__Goal of the exercise__.
After locating the line that contains "[87,322,645,340] Running make" in the data below, set down exactly that line and each one after it through the line that contains "[87,594,542,611] [87,633,645,651] [87,660,645,677]", and nothing more.

__Data shown__.
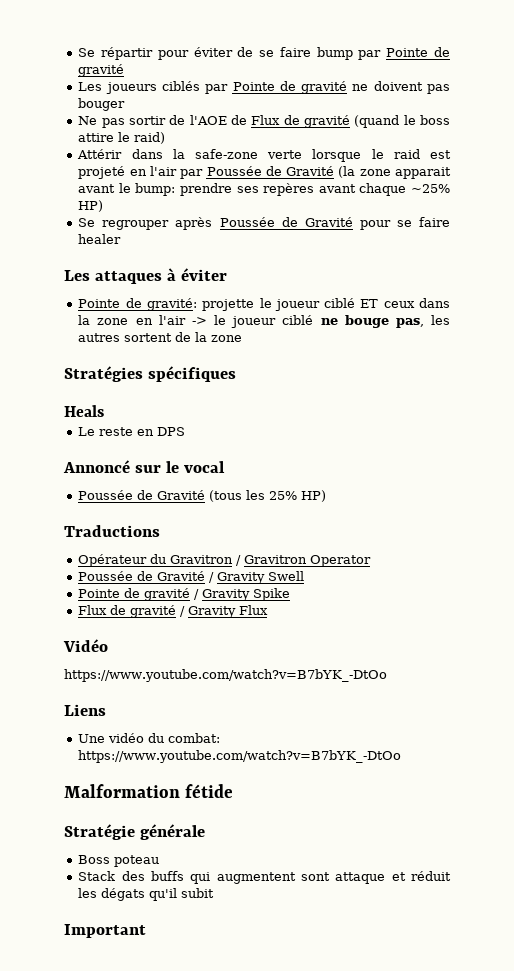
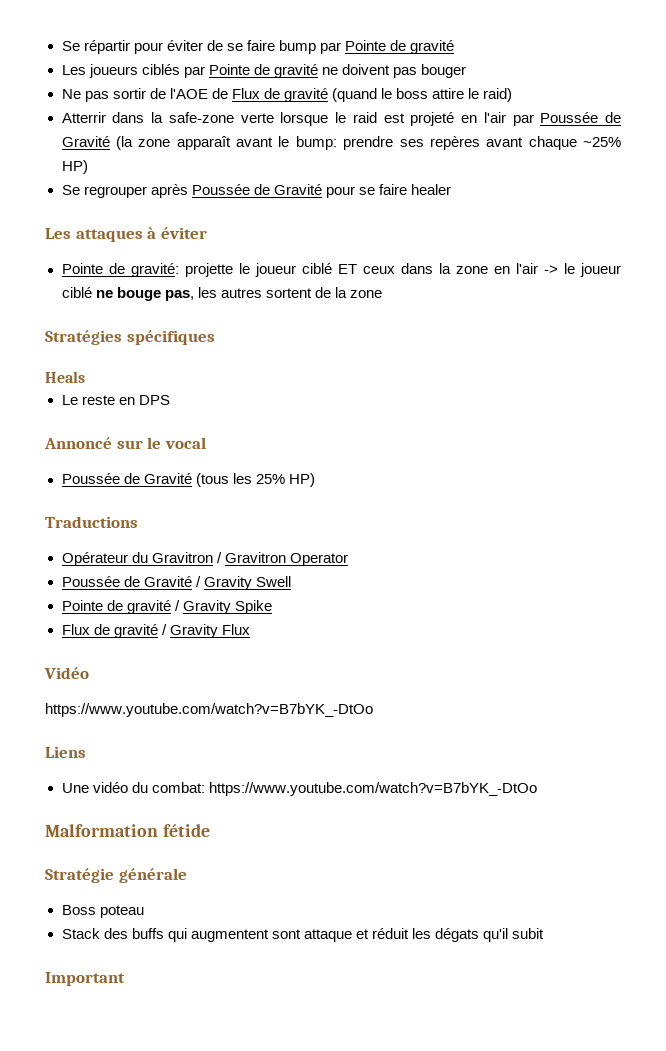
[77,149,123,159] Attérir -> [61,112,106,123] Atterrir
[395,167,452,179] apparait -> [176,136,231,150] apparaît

--

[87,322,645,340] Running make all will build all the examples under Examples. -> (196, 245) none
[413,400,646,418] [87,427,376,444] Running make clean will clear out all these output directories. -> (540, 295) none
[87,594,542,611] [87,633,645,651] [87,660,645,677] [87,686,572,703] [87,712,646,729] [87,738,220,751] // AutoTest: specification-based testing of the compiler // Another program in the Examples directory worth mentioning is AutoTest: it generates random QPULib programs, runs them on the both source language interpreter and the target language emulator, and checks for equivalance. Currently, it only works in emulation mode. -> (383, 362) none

__The answer__.
[87,322,645,340] Running make all will build all the examples under Examples. -> (196, 245) none
[413,400,646,418] [87,427,376,444] Running make clean will clear out all these output directories. -> (540, 295) none
[87,594,542,611] [87,633,645,651] [87,660,645,677] [87,686,572,703] [87,712,646,729] [87,738,220,751] // AutoTest: specification-based testing of the compiler // Another program in the Examples directory worth mentioning is AutoTest: it generates random QPULib programs, runs them on the both source language interpreter and the target language emulator, and checks for equivalance. Currently, it only works in emulation mode. -> (383, 362) none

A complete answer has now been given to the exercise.